18,000-year-old ‘puppy’ found in Siberian ice was a wolf, according to its genome

It was in the summer of 2018 that the little animal appeared in the permafrost of Siberia, near the Indigirka River in northeastern Russia. And despite its some 18,000 years, it turned out to be in an excellent state of preservation, still sporting its hair, its mustaches, its muzzle, its claws. Enough to give a clear image of the specimen as it was before its death.

However, the doubt remained: Dogor, as the scientists nicknamed him, was he a dog, a wolf or even a form of transition between the two? After new analyses, the verdict is in: this little male, estimated to be less than two months old, is indeed a wolf (Canis lupus) and is not closely related to early dogs.

Our research revealed that Dogor is a wolf. He would have lived towards the end of the last ice age, so he would be an ancestor of many of the wolves who live today“, explained Dr. Dave Stanton, researcher at Queen Mary University of London and co-author of the study published at the end of June in the journal Nature.

72 wolf genomes reviewed

This work was not just about the small Siberian specimen. The latter was part of a large analysis carried out on 72 ancient genomes dating back up to 100,000 years from Europe, Siberia and North America. Objective: trace the history of wolves and better understand when their domestication took place to give birth to dogs.

We know that dogs were the first domesticated animals long ago during the Ice Age” about 15,000 years ago, started for LiveScience, Anders Bergström, researcher at the Francis Crick Institute in London and first author of the report. But when, how and where did this domestication take place? It is the mystery that persists.

We don’t know where it happened. We don’t know what human group was involved and we don’t know if it happened once or more“, he confirmed. It is to find out more that the researchers were interested in 66 old genomes – including that of Dogor – never sequenced yet coupled with six others already studied.

The analysis showed that wolves thrived during the last Ice Age as genetically connected populations on a global scale. Connections that can be explained”probably by the high mobility of wolves in an open landscape“, note the scientists in their report.

A domestication scenario to be specified

More surprising results, however, emerged on the dog-wolf bond. The genomes indicated that dogs, both ancient and modern, were genetically closer to ancient wolves in Asia than to those in Europe, suggesting that domestication may have occurred somewhere in eastern Asia and not Europe. .

Likewise, dogs from northeastern Europe, Siberia, and the Americas showed a single shared origin from this eastern source. At the same time, however, dogs from the Middle East, Africa, and southern Europe appeared to exhibit, in addition to this East Asian source, origins associated with Middle Eastern wolves.
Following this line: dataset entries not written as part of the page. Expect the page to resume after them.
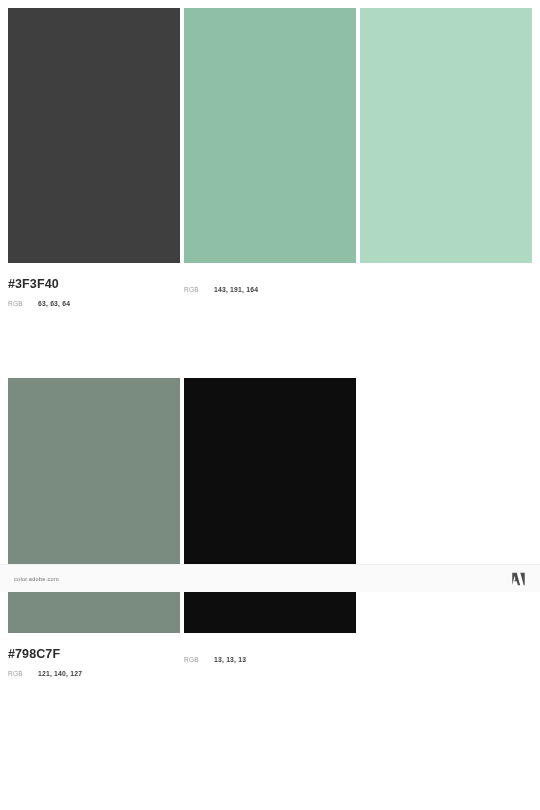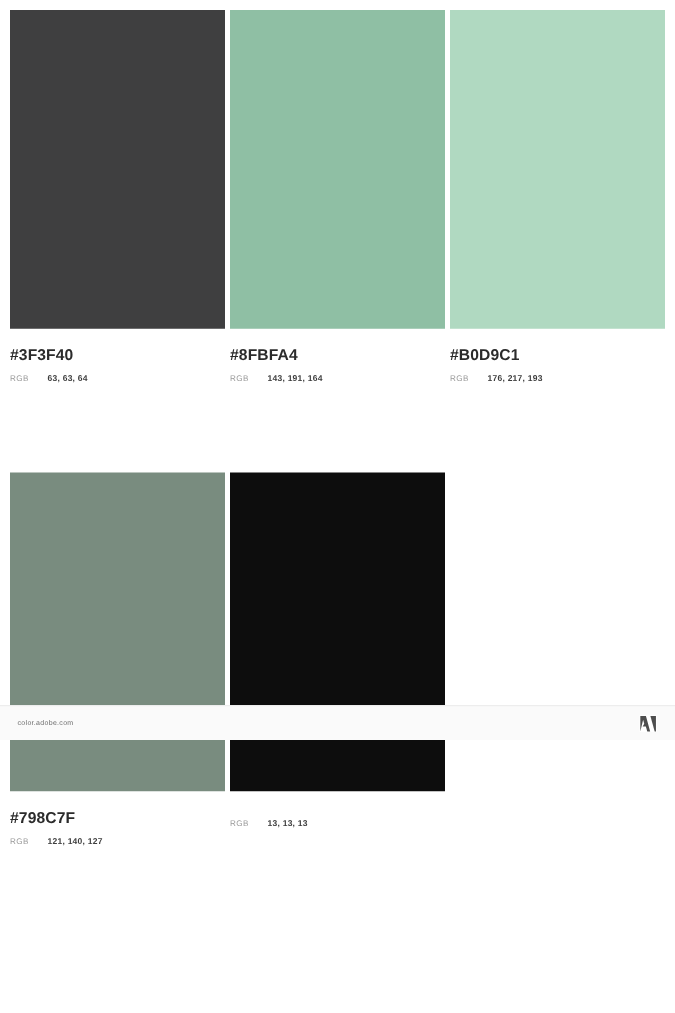--- a/index.html
+++ b/index.html
@@ -125,37 +125,29 @@
           <div class="rgb-line">
             <span class="rgb-label">RGB</span>
             <span class="rgb-values">63, 63, 64</span>
           </div>
         </div>
       </div>
 
       <div class="cell">
         <div class="swatch" style="background:#8FBFA4"></div>
         <div class="meta">
-          <div class="hex">#8FBFA4</div>
           <div class="rgb-line">
             <span class="rgb-label">RGB</span>
             <span class="rgb-values">143, 191, 164</span>
           </div>
         </div>
       </div>
 
       <div class="cell">
         <div class="swatch" style="background:#B0D9C1"></div>
-        <div class="meta">
-          <div class="hex">#B0D9C1</div>
-          <div class="rgb-line">
-            <span class="rgb-label">RGB</span>
-            <span class="rgb-values">176, 217, 193</span>
-          </div>
-        </div>
       </div>
 
     </div>
 
     <div class="row row-2">
 
       <div class="cell">
         <div class="swatch" style="background:#798C7F"></div>
         <div class="meta">
           <div class="hex">#798C7F</div>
These findings suggest either that domestication occurred independently within eastern and western wolves, or that once domesticated in Asia, the dogs moved west and mixed with local wolf populations. The study of genomes does not provide enough clues to decide.

Whatever the scenario, the phenomenon would have occurred more than 7,200 years ago, which corresponds to the age of the oldest dog known and discovered in the Middle East. A specimen that exhibits both eastern and western genetic characteristics. The analysis of new genomes could help clarify the domestication scenario.

Through this project, we have significantly increased the number of ancient wolf genomes sequenced, allowing us to create a detailed picture of wolf ancestry over time, including the period corresponding to dog origins.“, concluded Anders Bergström in a press release.